What is needed ->
Could you filter the records below and keep only the lines with the word "identification"?

Exercise data ->
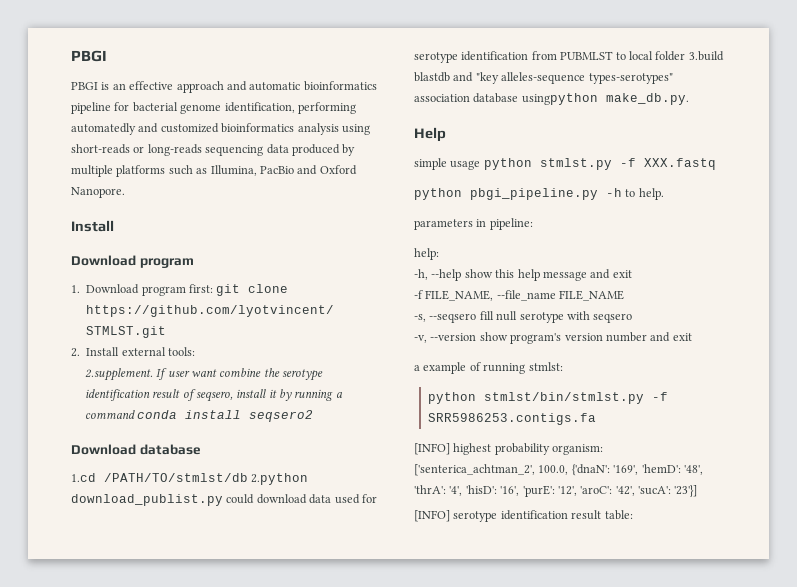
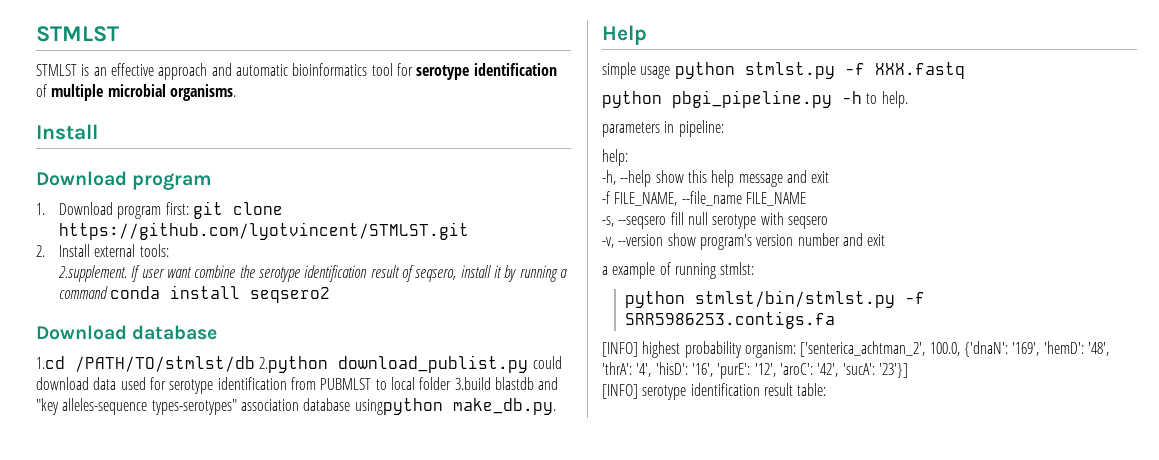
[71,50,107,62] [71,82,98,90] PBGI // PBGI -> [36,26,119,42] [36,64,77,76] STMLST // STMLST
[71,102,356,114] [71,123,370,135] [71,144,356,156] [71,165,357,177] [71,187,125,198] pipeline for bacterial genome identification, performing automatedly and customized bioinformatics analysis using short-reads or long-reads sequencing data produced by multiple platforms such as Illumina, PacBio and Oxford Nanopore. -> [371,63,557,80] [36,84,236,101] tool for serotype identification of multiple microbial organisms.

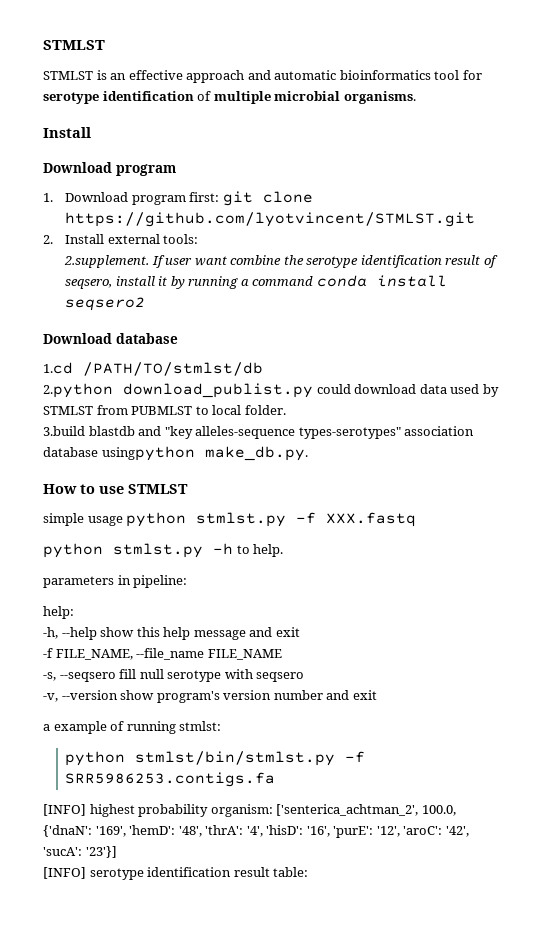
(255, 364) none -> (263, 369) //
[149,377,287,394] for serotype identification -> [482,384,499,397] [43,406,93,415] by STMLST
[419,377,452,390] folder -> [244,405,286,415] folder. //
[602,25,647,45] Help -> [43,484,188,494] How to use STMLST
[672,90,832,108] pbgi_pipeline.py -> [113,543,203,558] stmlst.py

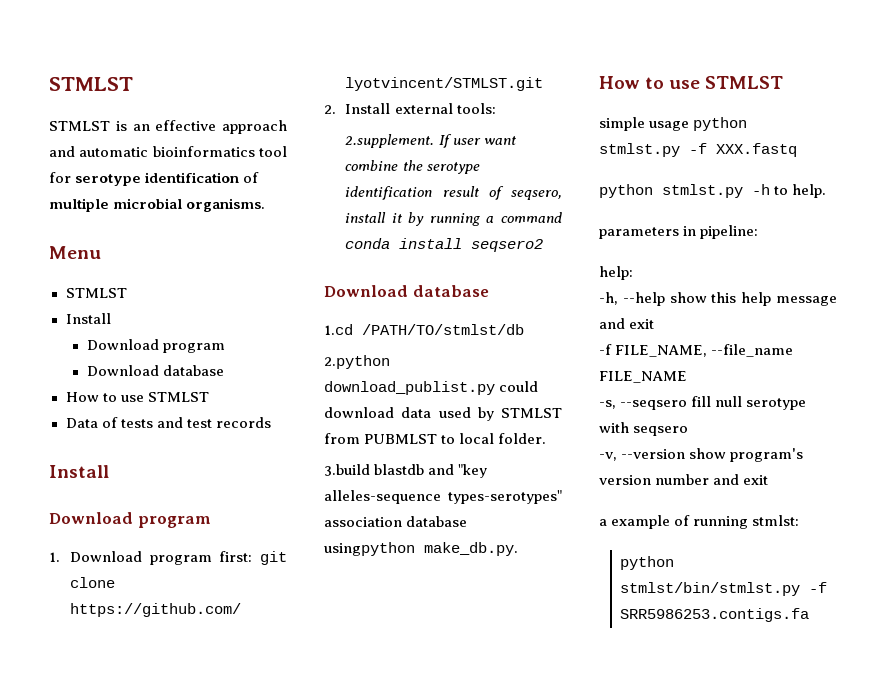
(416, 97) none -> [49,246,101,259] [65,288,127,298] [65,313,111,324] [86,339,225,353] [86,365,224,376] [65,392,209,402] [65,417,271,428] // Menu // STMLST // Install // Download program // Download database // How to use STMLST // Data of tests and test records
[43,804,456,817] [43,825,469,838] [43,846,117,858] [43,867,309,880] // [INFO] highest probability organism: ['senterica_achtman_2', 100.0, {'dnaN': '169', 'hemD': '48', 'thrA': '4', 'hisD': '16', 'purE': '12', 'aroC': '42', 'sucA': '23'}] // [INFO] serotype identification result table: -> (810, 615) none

Response box ->
[71,102,356,114] [71,123,370,135] [71,144,356,156] [71,165,357,177] [71,187,125,198] pipeline for bacterial genome identification, performing automatedly and customized bioinformatics analysis using short-reads or long-reads sequencing data produced by multiple platforms such as Illumina, PacBio and Oxford Nanopore. -> [371,63,557,80] [36,84,236,101] tool for serotype identification of multiple microbial organisms.
[149,377,287,394] for serotype identification -> [482,384,499,397] [43,406,93,415] by STMLST
[43,804,456,817] [43,825,469,838] [43,846,117,858] [43,867,309,880] // [INFO] highest probability organism: ['senterica_achtman_2', 100.0, {'dnaN': '169', 'hemD': '48', 'thrA': '4', 'hisD': '16', 'purE': '12', 'aroC': '42', 'sucA': '23'}] // [INFO] serotype identification result table: -> (810, 615) none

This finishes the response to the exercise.